Queda de juros nos EUA e o impacto nos mercados
Após ter conseguido baixar a inflação sem recessão, o Fed é o último dos Bancos Centrais que inicia o corte de juros
Por Vitoria Saddi
O ciclo de alta de juros nos EUA entre março de 2022 e julho de 2023 não afetou a economia real ou o sistema financeiro. O baixo custo da desinflação ocorreu devido a uma combinação positiva de um aumento da imigração que evitou o desaquecimento do mercado de trabalho, um aumento da produtividade ligado às inovações da Inteligência Artificial e o fato de as expectativas inflacionárias estarem bastante ancoradas. Nesse contexto, o Fed conseguiu baixar a inflação de 10% para níveis próximos de 2% sem que a economia caminhasse para uma recessão ou que o desemprego aumentasse significativamente. O recente discurso do presidente do Fed em Jackson Hole, anunciando a queda de juros em setembro, trouxe algumas mudanças importantes nos mercados. O que muda neles com a queda da taxa de juros americana?

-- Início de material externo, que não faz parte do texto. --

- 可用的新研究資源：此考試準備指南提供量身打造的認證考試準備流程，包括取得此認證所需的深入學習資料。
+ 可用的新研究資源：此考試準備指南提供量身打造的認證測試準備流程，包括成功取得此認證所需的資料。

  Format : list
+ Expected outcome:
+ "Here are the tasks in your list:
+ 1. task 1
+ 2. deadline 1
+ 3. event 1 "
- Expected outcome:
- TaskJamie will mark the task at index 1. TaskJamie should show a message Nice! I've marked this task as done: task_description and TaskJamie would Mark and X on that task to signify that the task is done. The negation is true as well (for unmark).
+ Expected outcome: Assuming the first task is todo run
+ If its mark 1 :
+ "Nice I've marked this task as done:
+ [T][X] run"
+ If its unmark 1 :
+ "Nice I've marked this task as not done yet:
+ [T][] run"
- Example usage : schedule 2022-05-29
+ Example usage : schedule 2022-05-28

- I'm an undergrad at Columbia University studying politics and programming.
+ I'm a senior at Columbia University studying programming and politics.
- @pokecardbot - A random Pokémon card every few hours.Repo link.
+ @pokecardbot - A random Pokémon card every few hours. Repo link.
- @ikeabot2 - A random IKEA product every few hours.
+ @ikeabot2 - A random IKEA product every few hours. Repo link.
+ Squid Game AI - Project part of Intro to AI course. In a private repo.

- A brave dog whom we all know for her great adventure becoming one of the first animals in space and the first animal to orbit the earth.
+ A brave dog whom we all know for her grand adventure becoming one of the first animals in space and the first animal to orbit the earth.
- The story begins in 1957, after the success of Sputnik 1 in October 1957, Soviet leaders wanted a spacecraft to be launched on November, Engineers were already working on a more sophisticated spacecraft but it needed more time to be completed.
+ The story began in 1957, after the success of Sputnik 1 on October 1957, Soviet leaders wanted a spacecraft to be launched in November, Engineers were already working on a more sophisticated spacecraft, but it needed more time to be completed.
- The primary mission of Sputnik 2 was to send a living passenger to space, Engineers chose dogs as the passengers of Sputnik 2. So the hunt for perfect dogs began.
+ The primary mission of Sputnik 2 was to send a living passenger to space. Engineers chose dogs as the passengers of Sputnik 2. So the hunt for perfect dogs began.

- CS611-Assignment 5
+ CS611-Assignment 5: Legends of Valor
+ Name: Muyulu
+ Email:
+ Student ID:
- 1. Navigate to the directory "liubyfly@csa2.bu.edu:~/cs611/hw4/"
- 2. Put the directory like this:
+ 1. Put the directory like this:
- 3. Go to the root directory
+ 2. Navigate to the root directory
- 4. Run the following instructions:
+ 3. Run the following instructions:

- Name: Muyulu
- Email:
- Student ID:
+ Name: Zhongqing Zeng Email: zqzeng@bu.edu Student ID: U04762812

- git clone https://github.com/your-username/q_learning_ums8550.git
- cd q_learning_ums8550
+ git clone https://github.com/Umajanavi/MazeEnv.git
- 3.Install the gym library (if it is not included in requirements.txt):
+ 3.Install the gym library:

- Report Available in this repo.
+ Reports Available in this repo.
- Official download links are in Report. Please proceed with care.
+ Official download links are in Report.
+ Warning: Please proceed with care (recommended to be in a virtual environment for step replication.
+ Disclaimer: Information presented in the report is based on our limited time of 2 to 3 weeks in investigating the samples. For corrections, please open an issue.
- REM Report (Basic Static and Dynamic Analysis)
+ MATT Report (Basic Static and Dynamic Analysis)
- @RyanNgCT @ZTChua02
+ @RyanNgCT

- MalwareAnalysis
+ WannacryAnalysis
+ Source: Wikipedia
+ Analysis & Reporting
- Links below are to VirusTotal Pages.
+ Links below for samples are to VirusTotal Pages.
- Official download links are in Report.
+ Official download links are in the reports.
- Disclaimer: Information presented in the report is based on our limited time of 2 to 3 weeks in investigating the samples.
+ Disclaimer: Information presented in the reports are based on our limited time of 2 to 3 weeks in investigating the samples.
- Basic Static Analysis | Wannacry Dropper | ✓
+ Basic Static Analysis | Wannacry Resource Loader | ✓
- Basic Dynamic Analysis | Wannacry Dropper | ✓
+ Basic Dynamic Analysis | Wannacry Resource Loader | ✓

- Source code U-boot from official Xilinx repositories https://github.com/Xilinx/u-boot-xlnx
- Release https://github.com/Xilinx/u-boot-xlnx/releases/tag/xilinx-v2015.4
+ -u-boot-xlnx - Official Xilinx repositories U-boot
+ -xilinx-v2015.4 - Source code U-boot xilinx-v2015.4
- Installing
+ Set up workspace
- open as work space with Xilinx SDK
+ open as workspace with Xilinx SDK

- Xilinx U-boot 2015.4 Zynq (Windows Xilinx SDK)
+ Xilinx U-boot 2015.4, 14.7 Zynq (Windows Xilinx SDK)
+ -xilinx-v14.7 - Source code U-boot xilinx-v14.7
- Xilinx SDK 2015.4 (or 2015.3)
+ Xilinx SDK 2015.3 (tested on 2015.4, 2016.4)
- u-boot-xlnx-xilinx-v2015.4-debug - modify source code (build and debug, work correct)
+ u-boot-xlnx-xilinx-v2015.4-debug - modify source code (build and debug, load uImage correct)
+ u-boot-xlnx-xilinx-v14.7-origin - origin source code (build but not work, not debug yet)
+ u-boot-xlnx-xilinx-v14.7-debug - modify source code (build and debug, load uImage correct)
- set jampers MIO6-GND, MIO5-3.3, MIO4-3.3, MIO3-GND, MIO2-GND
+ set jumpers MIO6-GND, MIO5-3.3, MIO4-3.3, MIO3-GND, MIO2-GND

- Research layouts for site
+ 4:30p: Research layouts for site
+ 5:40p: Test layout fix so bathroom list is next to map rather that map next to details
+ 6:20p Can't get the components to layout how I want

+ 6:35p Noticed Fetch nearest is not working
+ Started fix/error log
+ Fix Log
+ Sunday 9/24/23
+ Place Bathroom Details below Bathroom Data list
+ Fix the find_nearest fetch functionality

O ciclo de queda dos juros que terá início em setembro deverá levar a uma desvalorização do dólar no mercado internacional. Para os Estados Unidos, a desvalorização do dólar melhora as exportações do país e reduz as importações, levando a um aumento no saldo comercial americano. A queda do dólar deve levar a um boom de commodities pois elas são referenciadas na moeda americana. Também é de se esperar alguma saída de capital do mercado financeiro, considerando o menor diferencial de juros. Assim, países como o Brasil, com taxas mais elevadas, devem receber entrada de dinheiro vinda dos EUA.
No mercado financeiro, o Fedfunds é a taxa interbancária que os bancos emprestam e tomam emprestado por um dia para honrar o volume de reservas bancárias requerido pelo Fed. A partir da queda da ponta curta da curva de juros, dada pelo Fedfunds, espera-se que as demais taxas venham a cair também. No entanto, ainda se observa uma leve inversão da curva de juros. Até o início de 2024, a curva estava invertida, ou seja, com as taxas curtas maiores do que as longas e sugerindo a presença de uma recessão na economia americana. Com a queda da inflação e a sustentação do nível de emprego em patamares elevados, ficou claro que a recessão não iria acontecer e o Fed seria capaz de baixar a inflação sem recessão, o chamado “soft landing”. Ao longo deste percurso, a curva de juros foi de uma inclinação extremamente negativa para apenas levemente negativa. Ao nosso ver, a curva voltará a ter inclinação positiva (onde a taxa longa é maior do que a curta) até o final de 2024. O ciclo de queda de juros deverá propiciar um aumento da tomada de empréstimos pelos consumidores, aumentando a demanda e o crédito da economia.
O impacto da queda de juros no mercado de ações é positivo. Ou seja, a partir de setembro, esperamos uma alta ainda maior nos índices americanos. Além dos índices estarem subindo pelo boom das empresas de Inteligência Artificial e seus “spillovers” entre setores, a alta será reforçada pelo aumento do consumo advinda da queda juros. Agora é ainda o momento de comprar bolsa americana. Em termos de renda fixa, agora é também o momento de posicionar as carteiras em títulos pré-fixados, pois eles estão no pico.
A queda de juros também deverá reduzir o custo de carregamento da dívida pública americana. Trata-se de um aspecto positivo considerando que a mesma está em torno de 130% do PIB.
Mas quanto o Fed irá cortar? Conforme o CME FedWatch tool, cerca de 70% do mercado espera que o Fed corte 25 pontos base em setembro, e a taxa atingindo 5%. Em novembro, o mercado está dividido. Metade espera uma queda de 50 pontos base (o que levaria a Fedfunds a 4,5%) e, o restante, queda de 25 pb. Na última reunião de 2024, em dezembro, 40% do mercado espera que a taxa chegue a 4,25%, sugerindo uma queda de 50 pontos base. O que o modelo em questão evidencia é que haverá corte em todas as três reuniões de no mínimo 25 pontos base, podendo chegar a 50 pb em uma delas. No cenário mais conservador, segundo a CME, espera-se que a taxa FedFunds caia de 5,25% para 4,5% até dezembro de 2024. As projeções esboçadas no “dot plot” a serem divulgadas na reunião de setembro nos darão mais certeza sobre a magnitude dos cortes de 2024. O fato mais importante é que foi dada a largada para uma política monetária mais expansionista.
*VITORIA SADDI é estrategista da SM Futures. Dirigiu a mesa de derivativos do JP Morgan e foi economista-chefe do Roubini Global Economics, Citibank, Salomon Brothers e Queluz Asset, em Londres, Nova York e São Paulo. Também foi professora na California State University, na University of Southern California e no Insper. É PhD em economia pela University of Southern California.